66998.fb2
- Ну, а как же, Липатушка, Гуделку нам вытравить? - сказал он после выпивки, плутовски прижмуривая осоловевшие глаза.
Липатушка только усмехнулся.
- Кредитец ему открыть, - ответил он, - кратковременные ссуды... И притом Иринею Маркычу, по всей вероятности, надоест фабричное дело, а ликвидировать его - опять нужно капиталец. Дело простое - борьба за существование!
- Хе-хе-хе... хорошее ты слово сказал, Липатушка!.. Не возьму я его в толк, а хорошее оно слово... Вот словами-то ты его этими одолевай... Лясами-то!.. Господин - в нем прежде всего струна есть... И как ты его за эту за струну дернешь - бери голыми руками... Дается он... Оченно даже хорошо дается!.. Ох, падки господишки до ляс!.. Ежели по совести говорить, баба да лясы - весь живот ихний... - И он погрузился в мечтание. - А что, Липатка, бабу бы ему... а? Гашку бы...

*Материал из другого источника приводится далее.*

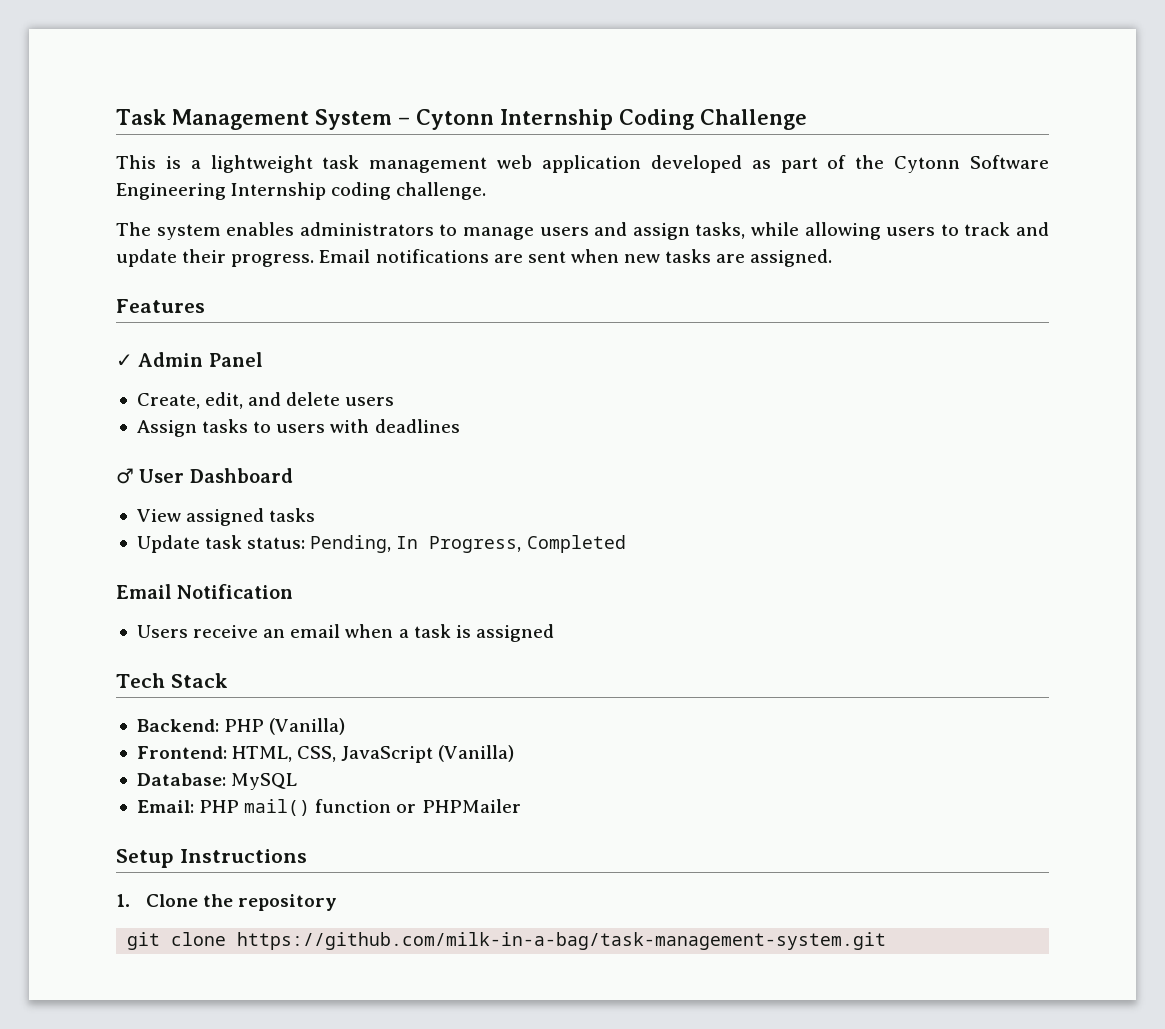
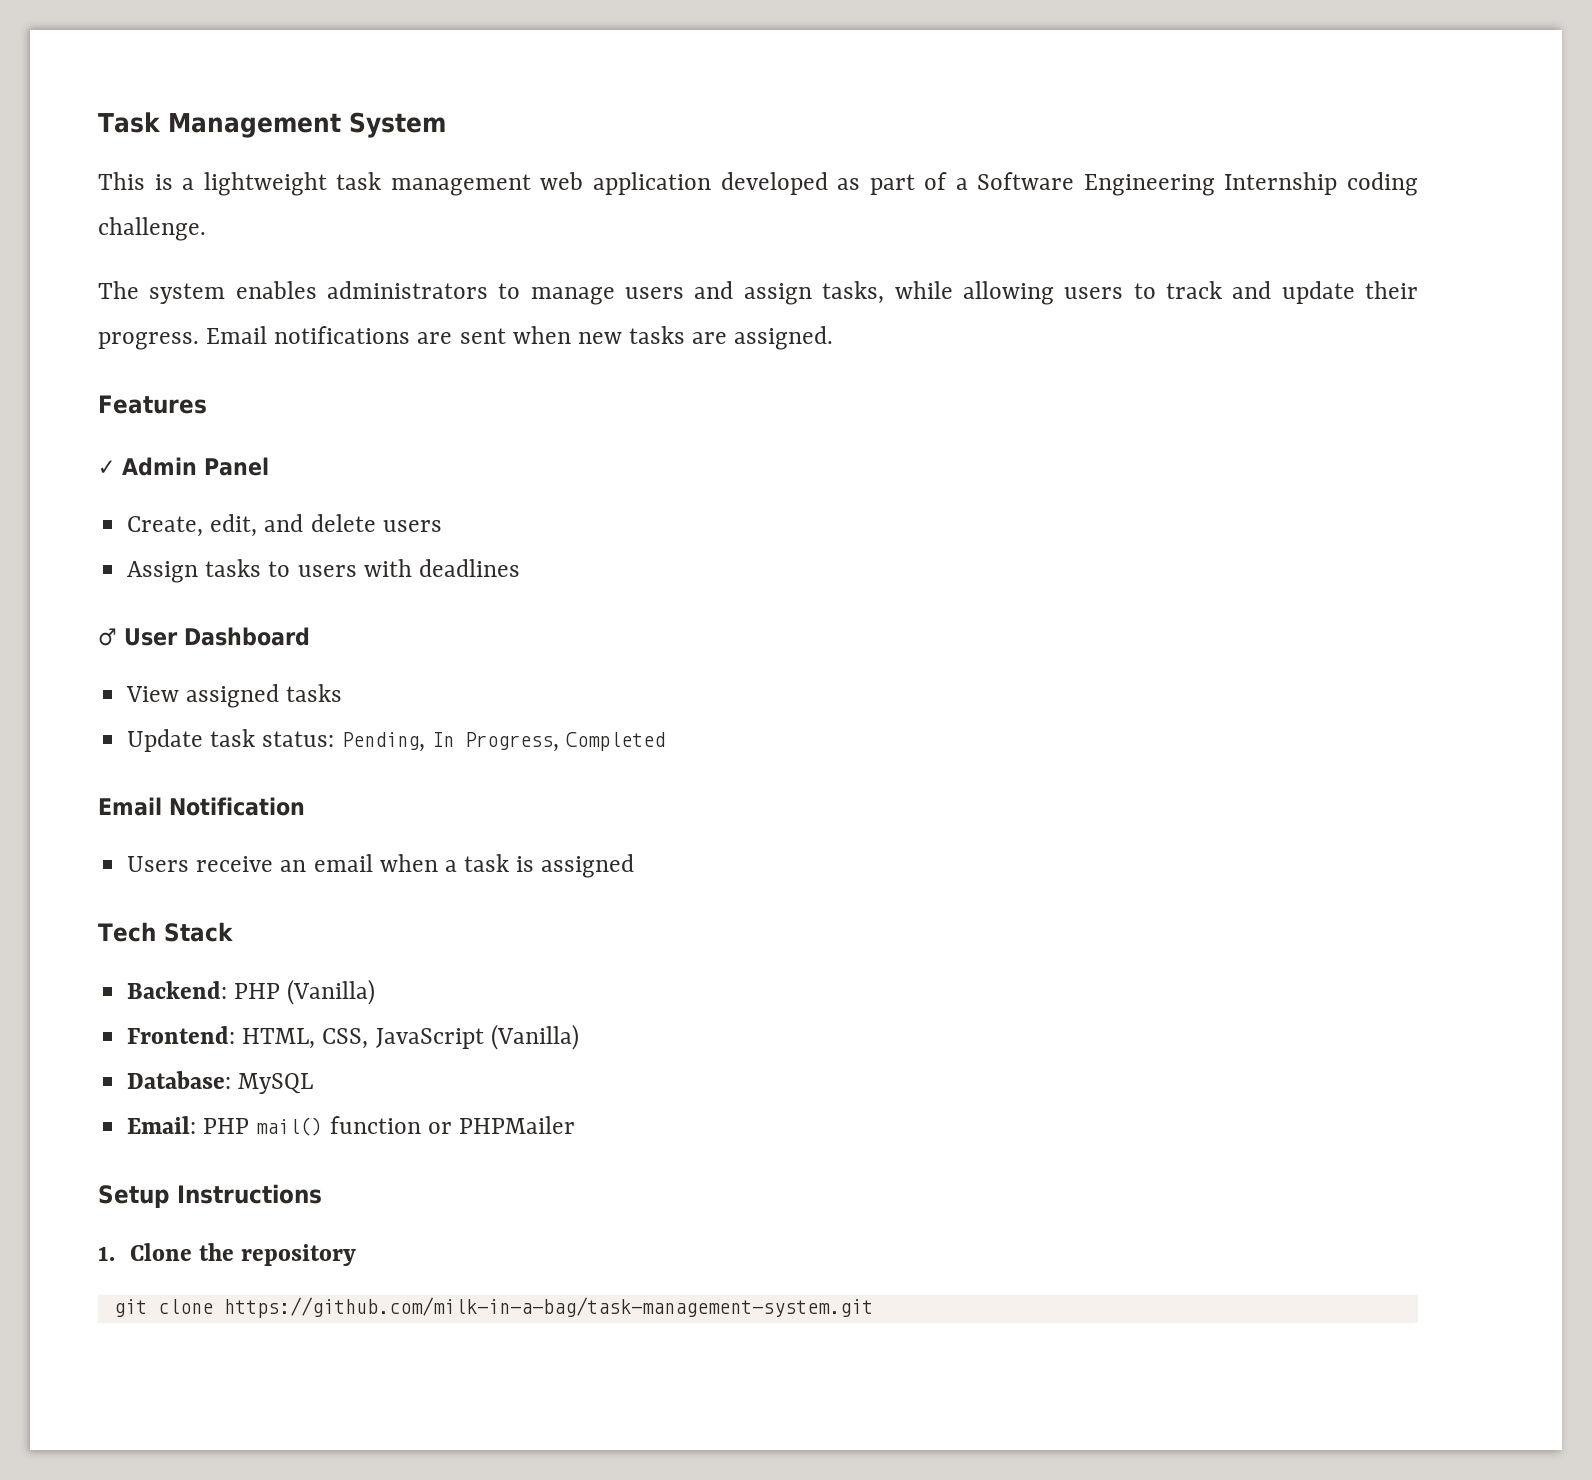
- Task Management System – Cytonn Internship Coding Challenge
+ Task Management System
- This is a lightweight task management web application developed as part of the Cytonn Software Engineering Internship coding challenge.
+ This is a lightweight task management web application developed as part of a Software Engineering Internship coding challenge.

Липат отрицательно покачал головой.
- О? Не примет, думаешь?.. Ну, как хочешь. А хорошо бы... Я тебе вот что скажу, Липатушка! - Старик наклонился к сыну и таинственно заговорил: Востра была к этому делу мать твоя покойница, царство ей небесное. - Он благоговейно перекрестился, - и-их, угар была баба!.. Бывало, так опутает моргнуть не управишься!.. Графчика раз приспособила... Эх!.. Выпьем, упокой господи ее душу!.. - И тоном авторитета добавил громко и внушительно: Больше из книжек их осаживай... Осаживай из книжек, и шабаш!.. Тебе бог дал - действуй... - И затем усмехнулся пьяной улыбкой. - Ах, Гуделка, Гуделка!.. Ведь ишь фабрикант выискался... Фу ты, ну ты!.. Ну-ка, выпьем, Липатушка... Вижу, произошел ты у меня... Исполать, детинушка! - И после некоторого молчания добавил: - А что ежели фортуплясы запустить?..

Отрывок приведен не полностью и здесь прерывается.